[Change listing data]

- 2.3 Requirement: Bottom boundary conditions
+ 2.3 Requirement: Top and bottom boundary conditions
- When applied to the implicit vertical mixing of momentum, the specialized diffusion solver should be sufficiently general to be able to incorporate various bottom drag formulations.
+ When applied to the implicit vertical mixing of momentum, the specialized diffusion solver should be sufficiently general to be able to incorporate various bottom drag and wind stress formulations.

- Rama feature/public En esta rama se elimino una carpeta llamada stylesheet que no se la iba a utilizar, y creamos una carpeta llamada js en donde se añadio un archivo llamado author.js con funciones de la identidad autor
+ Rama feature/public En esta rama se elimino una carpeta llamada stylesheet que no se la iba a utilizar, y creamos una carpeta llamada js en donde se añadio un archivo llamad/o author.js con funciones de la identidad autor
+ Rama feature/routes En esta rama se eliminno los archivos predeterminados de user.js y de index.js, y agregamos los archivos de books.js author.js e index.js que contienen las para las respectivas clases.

[WHAT IS REQUIRED]: The full set of records above must be retyped exactly.

[TASK RESULT]:
- 2.3 Requirement: Bottom boundary conditions
+ 2.3 Requirement: Top and bottom boundary conditions
- When applied to the implicit vertical mixing of momentum, the specialized diffusion solver should be sufficiently general to be able to incorporate various bottom drag formulations.
+ When applied to the implicit vertical mixing of momentum, the specialized diffusion solver should be sufficiently general to be able to incorporate various bottom drag and wind stress formulations.

- Rama feature/public En esta rama se elimino una carpeta llamada stylesheet que no se la iba a utilizar, y creamos una carpeta llamada js en donde se añadio un archivo llamado author.js con funciones de la identidad autor
+ Rama feature/public En esta rama se elimino una carpeta llamada stylesheet que no se la iba a utilizar, y creamos una carpeta llamada js en donde se añadio un archivo llamad/o author.js con funciones de la identidad autor
+ Rama feature/routes En esta rama se eliminno los archivos predeterminados de user.js y de index.js, y agregamos los archivos de books.js author.js e index.js que contienen las para las respectivas clases.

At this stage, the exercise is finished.